▶ _Exercise_: Give the data again exactly as written, skipping any pictures.

▶

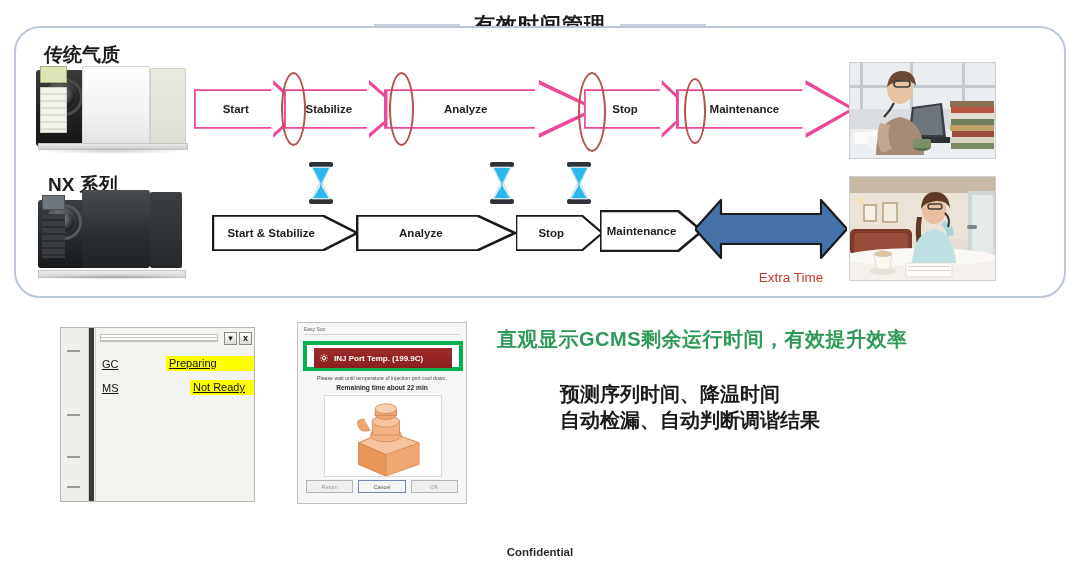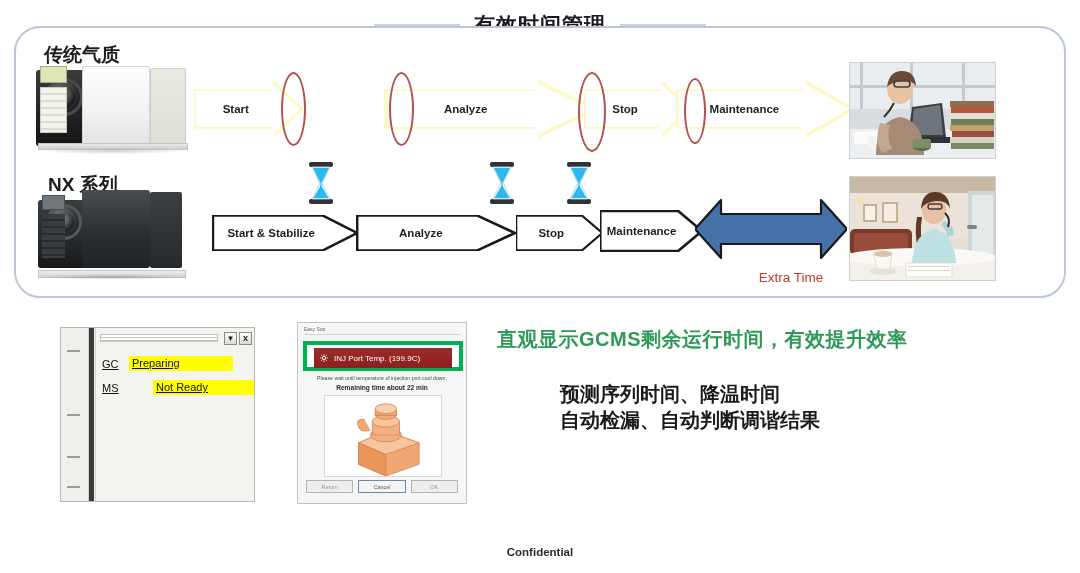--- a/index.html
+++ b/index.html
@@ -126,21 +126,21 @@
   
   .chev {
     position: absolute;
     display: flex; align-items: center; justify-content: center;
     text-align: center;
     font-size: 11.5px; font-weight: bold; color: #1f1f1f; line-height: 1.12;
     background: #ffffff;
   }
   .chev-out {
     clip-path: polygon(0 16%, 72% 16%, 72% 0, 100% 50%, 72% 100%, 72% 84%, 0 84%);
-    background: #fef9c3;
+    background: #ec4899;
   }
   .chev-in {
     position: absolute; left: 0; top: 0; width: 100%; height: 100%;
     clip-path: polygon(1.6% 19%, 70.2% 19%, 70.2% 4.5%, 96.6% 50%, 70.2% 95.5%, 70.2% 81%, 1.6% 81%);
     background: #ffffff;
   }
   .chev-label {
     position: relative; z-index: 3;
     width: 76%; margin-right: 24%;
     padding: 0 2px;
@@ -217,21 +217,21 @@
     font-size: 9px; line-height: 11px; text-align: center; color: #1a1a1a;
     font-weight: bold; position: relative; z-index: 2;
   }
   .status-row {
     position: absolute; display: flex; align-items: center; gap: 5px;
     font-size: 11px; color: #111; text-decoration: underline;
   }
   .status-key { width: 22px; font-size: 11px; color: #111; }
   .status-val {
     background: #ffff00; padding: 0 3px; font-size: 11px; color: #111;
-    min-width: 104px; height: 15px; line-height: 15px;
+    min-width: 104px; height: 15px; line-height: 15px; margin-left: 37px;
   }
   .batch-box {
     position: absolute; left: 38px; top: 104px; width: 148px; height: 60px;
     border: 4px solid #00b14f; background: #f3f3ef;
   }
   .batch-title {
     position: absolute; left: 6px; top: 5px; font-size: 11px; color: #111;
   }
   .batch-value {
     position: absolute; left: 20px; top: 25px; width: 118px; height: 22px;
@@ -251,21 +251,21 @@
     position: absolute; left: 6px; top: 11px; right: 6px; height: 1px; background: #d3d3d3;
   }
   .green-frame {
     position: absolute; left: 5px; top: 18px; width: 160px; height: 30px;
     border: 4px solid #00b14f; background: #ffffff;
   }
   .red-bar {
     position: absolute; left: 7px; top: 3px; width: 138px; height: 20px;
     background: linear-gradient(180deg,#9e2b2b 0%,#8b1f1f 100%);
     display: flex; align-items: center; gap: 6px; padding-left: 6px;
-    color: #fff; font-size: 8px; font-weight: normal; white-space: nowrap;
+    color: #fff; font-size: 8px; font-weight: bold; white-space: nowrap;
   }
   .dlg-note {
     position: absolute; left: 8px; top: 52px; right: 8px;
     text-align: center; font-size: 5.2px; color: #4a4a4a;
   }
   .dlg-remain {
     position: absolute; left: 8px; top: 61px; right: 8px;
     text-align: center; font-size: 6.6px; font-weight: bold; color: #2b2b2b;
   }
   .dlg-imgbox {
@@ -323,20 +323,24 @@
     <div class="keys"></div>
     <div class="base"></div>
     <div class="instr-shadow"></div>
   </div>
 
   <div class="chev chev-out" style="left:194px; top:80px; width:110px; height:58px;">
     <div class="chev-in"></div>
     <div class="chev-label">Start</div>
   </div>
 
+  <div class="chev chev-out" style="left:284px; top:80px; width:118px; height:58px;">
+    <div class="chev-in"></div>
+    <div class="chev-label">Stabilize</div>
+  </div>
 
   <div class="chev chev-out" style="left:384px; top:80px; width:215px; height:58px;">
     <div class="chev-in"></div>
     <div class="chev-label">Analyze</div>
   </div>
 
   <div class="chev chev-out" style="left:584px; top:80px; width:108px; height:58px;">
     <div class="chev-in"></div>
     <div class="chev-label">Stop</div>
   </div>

◀

▶ _Answer area_:
--- a/index.html
+++ b/index.html
@@ -126,21 +126,21 @@
   
   .chev {
     position: absolute;
     display: flex; align-items: center; justify-content: center;
     text-align: center;
     font-size: 11.5px; font-weight: bold; color: #1f1f1f; line-height: 1.12;
     background: #ffffff;
   }
   .chev-out {
     clip-path: polygon(0 16%, 72% 16%, 72% 0, 100% 50%, 72% 100%, 72% 84%, 0 84%);
-    background: #fef9c3;
+    background: #ec4899;
   }
   .chev-in {
     position: absolute; left: 0; top: 0; width: 100%; height: 100%;
     clip-path: polygon(1.6% 19%, 70.2% 19%, 70.2% 4.5%, 96.6% 50%, 70.2% 95.5%, 70.2% 81%, 1.6% 81%);
     background: #ffffff;
   }
   .chev-label {
     position: relative; z-index: 3;
     width: 76%; margin-right: 24%;
     padding: 0 2px;
@@ -217,21 +217,21 @@
     font-size: 9px; line-height: 11px; text-align: center; color: #1a1a1a;
     font-weight: bold; position: relative; z-index: 2;
   }
   .status-row {
     position: absolute; display: flex; align-items: center; gap: 5px;
     font-size: 11px; color: #111; text-decoration: underline;
   }
   .status-key { width: 22px; font-size: 11px; color: #111; }
   .status-val {
     background: #ffff00; padding: 0 3px; font-size: 11px; color: #111;
-    min-width: 104px; height: 15px; line-height: 15px;
+    min-width: 104px; height: 15px; line-height: 15px; margin-left: 37px;
   }
   .batch-box {
     position: absolute; left: 38px; top: 104px; width: 148px; height: 60px;
     border: 4px solid #00b14f; background: #f3f3ef;
   }
   .batch-title {
     position: absolute; left: 6px; top: 5px; font-size: 11px; color: #111;
   }
   .batch-value {
     position: absolute; left: 20px; top: 25px; width: 118px; height: 22px;
@@ -251,21 +251,21 @@
     position: absolute; left: 6px; top: 11px; right: 6px; height: 1px; background: #d3d3d3;
   }
   .green-frame {
     position: absolute; left: 5px; top: 18px; width: 160px; height: 30px;
     border: 4px solid #00b14f; background: #ffffff;
   }
   .red-bar {
     position: absolute; left: 7px; top: 3px; width: 138px; height: 20px;
     background: linear-gradient(180deg,#9e2b2b 0%,#8b1f1f 100%);
     display: flex; align-items: center; gap: 6px; padding-left: 6px;
-    color: #fff; font-size: 8px; font-weight: normal; white-space: nowrap;
+    color: #fff; font-size: 8px; font-weight: bold; white-space: nowrap;
   }
   .dlg-note {
     position: absolute; left: 8px; top: 52px; right: 8px;
     text-align: center; font-size: 5.2px; color: #4a4a4a;
   }
   .dlg-remain {
     position: absolute; left: 8px; top: 61px; right: 8px;
     text-align: center; font-size: 6.6px; font-weight: bold; color: #2b2b2b;
   }
   .dlg-imgbox {
@@ -323,20 +323,24 @@
     <div class="keys"></div>
     <div class="base"></div>
     <div class="instr-shadow"></div>
   </div>
 
   <div class="chev chev-out" style="left:194px; top:80px; width:110px; height:58px;">
     <div class="chev-in"></div>
     <div class="chev-label">Start</div>
   </div>
 
+  <div class="chev chev-out" style="left:284px; top:80px; width:118px; height:58px;">
+    <div class="chev-in"></div>
+    <div class="chev-label">Stabilize</div>
+  </div>
 
   <div class="chev chev-out" style="left:384px; top:80px; width:215px; height:58px;">
     <div class="chev-in"></div>
     <div class="chev-label">Analyze</div>
   </div>
 
   <div class="chev chev-out" style="left:584px; top:80px; width:108px; height:58px;">
     <div class="chev-in"></div>
     <div class="chev-label">Stop</div>
   </div>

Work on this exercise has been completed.